[Userscript] ConfusionGuesser

Sinyaven · November 18, 2020, 1:03pm

Sorry that it took a while. I have now added a setting When answer incorrect (in the tab Interface). If you change it to Minimized ‒ show arrow, only an arrow will appear which you can click to show the list of guesses. And if you set it to Show nothing, not even the arrow is displayed (but you can still use the hotkey to open the list of guesses).

Version 1.12 patch-notes:

Guess list now also available for correct answers

Until now, ConfusionGuesser only reacted to incorrect answers. I have now slightly adapted the algorithm to also be able to show “guesses” after a correct answer. I’m not sure if this feature will be all that helpful, but it might be used to compare other items similar to the current one.

For correct meaning answers, I filter out all guesses where the characters are contained in the current item. Example: After answering 崇拝 with “worship”, the guess list will neither contain [崇(すう) Worship] nor [拝(はい) Worship]. The intention is to prevent spoiling the reading.

Settings for behavior after correct/incorrect answer

The tab Interface in the settings dialog now contains two new entries: When answer correct and When answer incorrect. The three available options are: Show nothing, Minimized ‒ show arrow and Show list. When Show nothing or Minimized ‒ show arrow is active, no guesses are computed automatically. So it might sometimes happen that you click the arrow but nothing happens, because ConfusionGuesser only starts the search after the click, but no guesses are found.

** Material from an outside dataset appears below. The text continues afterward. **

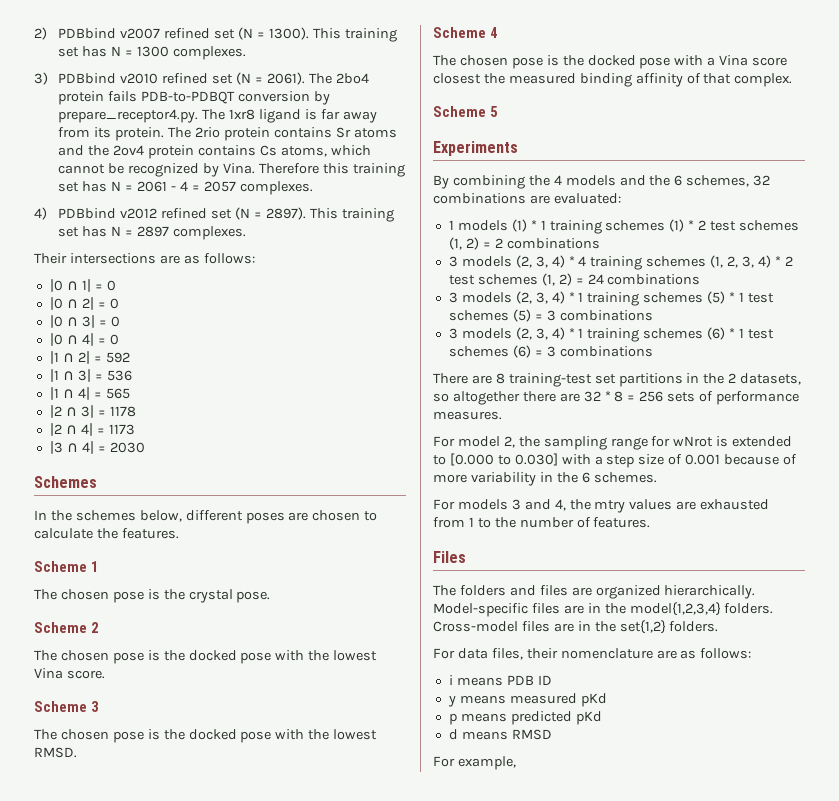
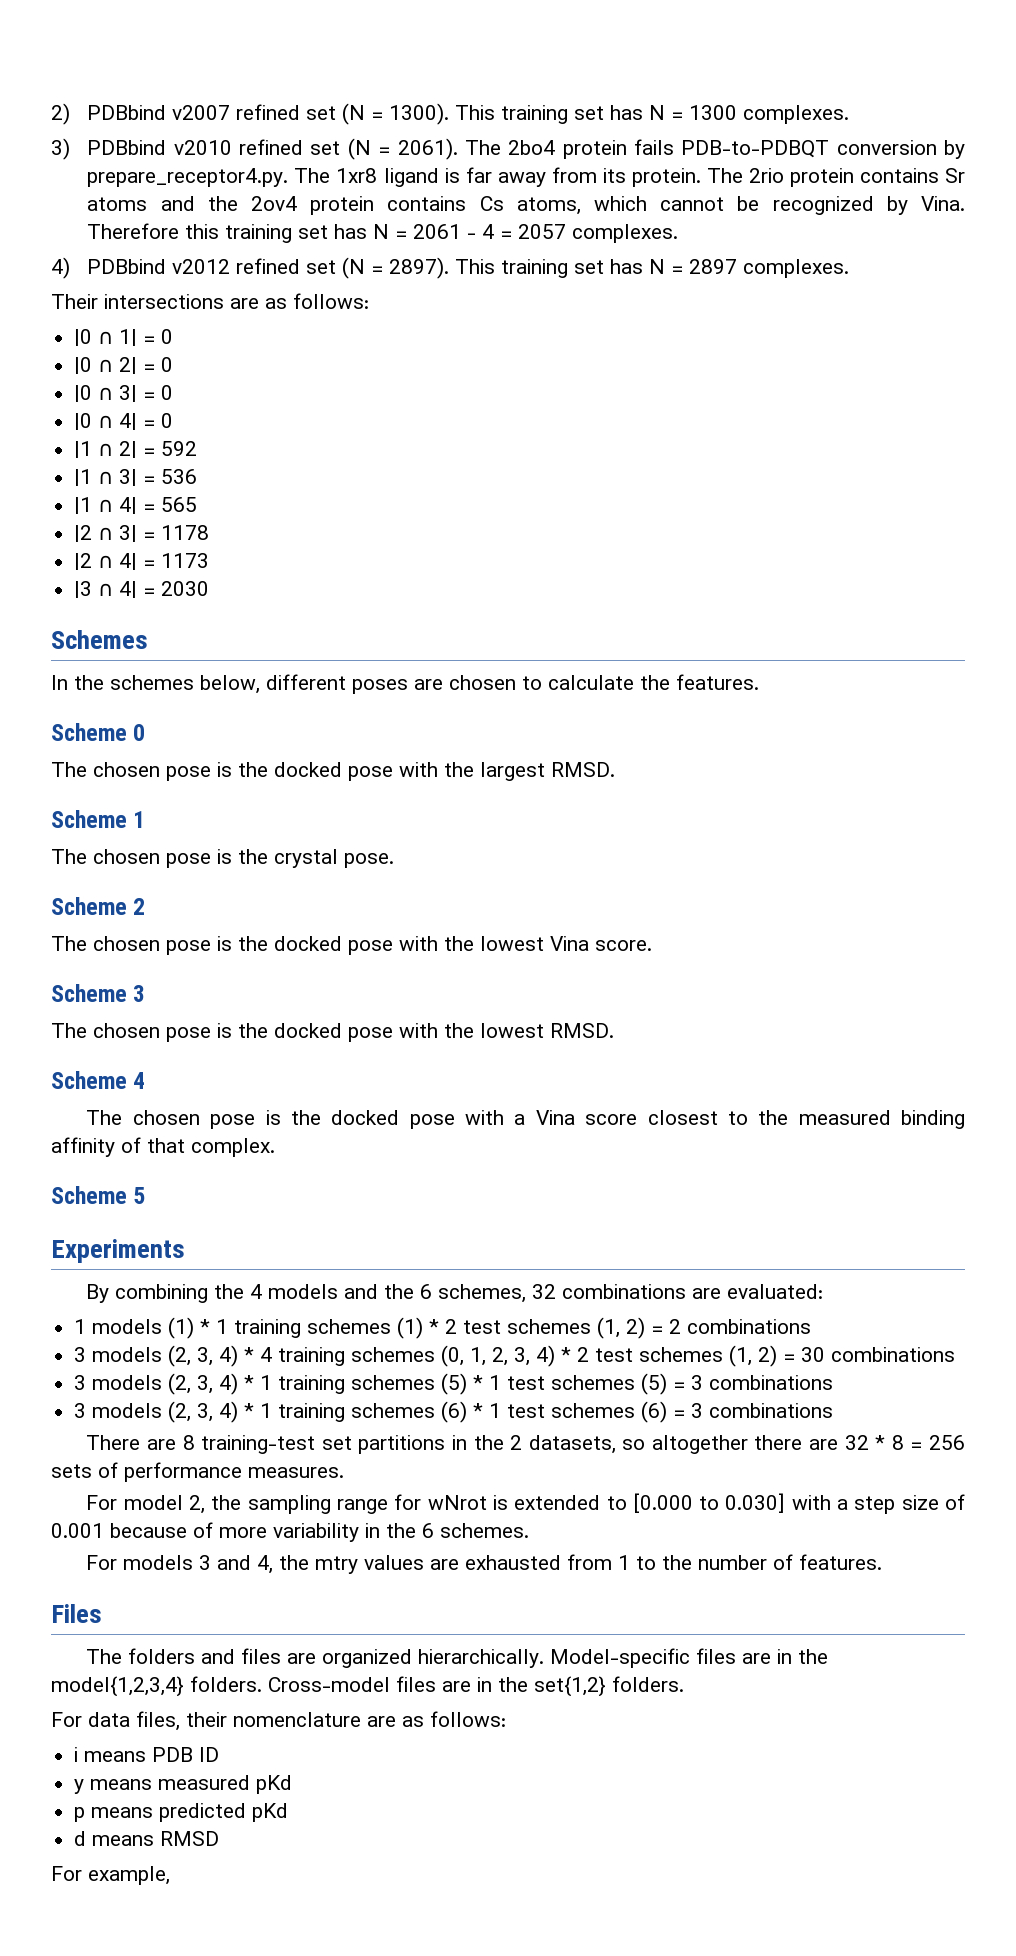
(179, 533) none -> [51,723,146,741] [51,762,615,781] // Scheme 0 // The chosen pose is the docked pose with the largest RMSD.
(481, 78) none -> [727,1111,748,1125] to
[710,255,724,268] (1, -> [441,1345,487,1367] (0, 1,
[587,274,604,284] 24 -> [801,1347,826,1362] 30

Please let me know if something doesn’t work.
Link to previous script version for downgrading in case version 1.12 doesn’t work for you

wojtek · November 18, 2020, 5:45pm

@Sinyaven seems to be working OK. thank you a lot!

Talos · November 29, 2020, 2:54pm

This script is fantastic - thank you so much @Sinyaven!

What would you think of a setting for the “When Answer Incorrect” dropdown, that amounts to “Show if similarity > X, otherwise minimize”, with X being a configurable value?

For example, right now, I seem to be triggering the script quite often based on things that have a really low similarity rating:

I’m concerned that too many false positives will eventually desensitize me to the “real” cases where I was confused. If I could say, for example, “Only pop up when similarity is >= 0.3” - I think it would help the overall effectiveness of the script as a learning aid!

Sinyaven · November 29, 2020, 7:31pm

Thanks, I’m glad it’s useful to you!

Regarding the request: I’m not sure – isn’t it still useful to know whether the reading you used actually exists for any kanji (in WK)?

Talos · November 30, 2020, 5:15pm

That’s an interesting point.

I think that, since Japanese is so full of homonyms, odds are pretty high that the reason my answer matches another kanji isn’t because I got the two kanji confused visually, but more out of sheer coincidence. Getting alerted in those cases, amounts to being given a random fact: “Hey, did you know that the reading you typed also happens to match another Kanji that looks nothing like this Kanji?”

That’s potentially interesting information, but it doesn’t exactly relate to the core reason why I love the 丸⬄九 feature of the script, which is helping to identify points of confusion between visually similar Kanji.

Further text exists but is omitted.